**EXERCISE DESCRIPTION:** Your answer is the line containing "[111,222,436,241] [111,243,436,260] [110,264,226,282]" plus every line after it to the end of the data below, transcribed exactly and with nothing else.

**PROVIDED DATA:**
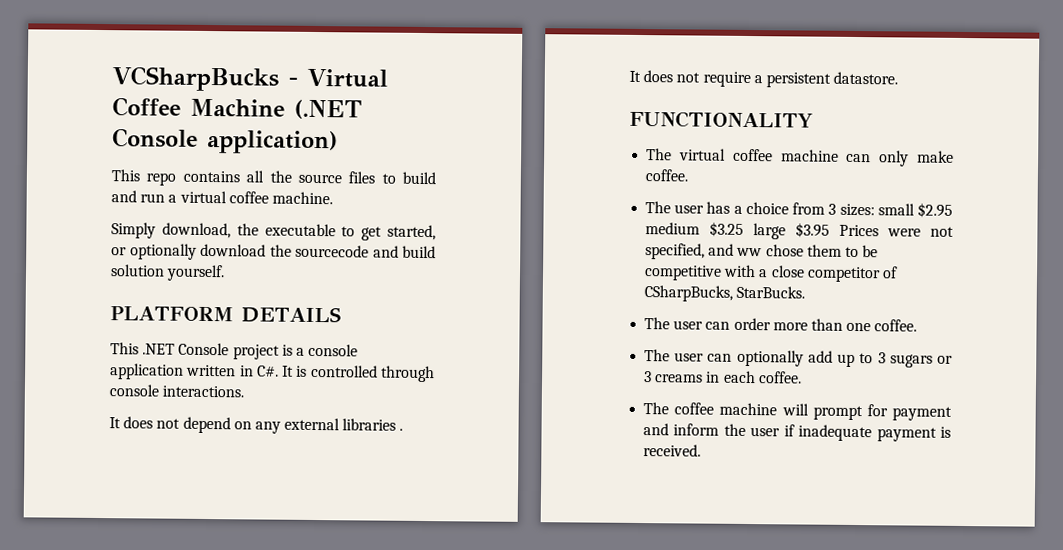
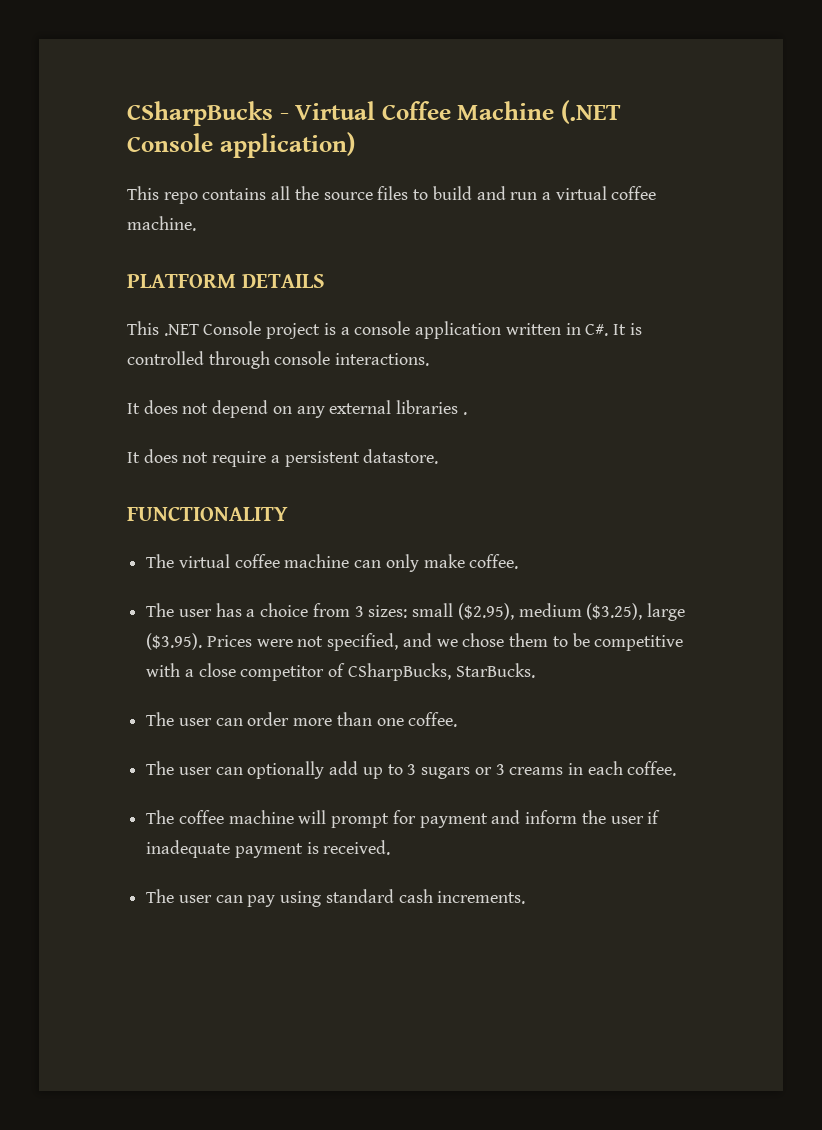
[112,66,279,92] VCSharpBucks -> [127,101,273,126] CSharpBucks
[111,222,436,241] [111,243,436,260] [110,264,226,282] // Simply download, the executable to get started, or optionally download the sourcecode and build solution yourself. -> (196, 223) none
[917,202,953,218] [645,221,831,240] $2.95 medium $3.25 large $3.95 -> [457,603,685,621] [146,633,203,650] ($2.95), medium ($3.25), large ($3.95).
[736,247,763,257] ww -> [436,639,458,647] we
(702, 450) none -> [146,889,526,907] // The user can pay using standard cash increments.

**TASK RESULT:**
[111,222,436,241] [111,243,436,260] [110,264,226,282] // Simply download, the executable to get started, or optionally download the sourcecode and build solution yourself. -> (196, 223) none
[917,202,953,218] [645,221,831,240] $2.95 medium $3.25 large $3.95 -> [457,603,685,621] [146,633,203,650] ($2.95), medium ($3.25), large ($3.95).
[736,247,763,257] ww -> [436,639,458,647] we
(702, 450) none -> [146,889,526,907] // The user can pay using standard cash increments.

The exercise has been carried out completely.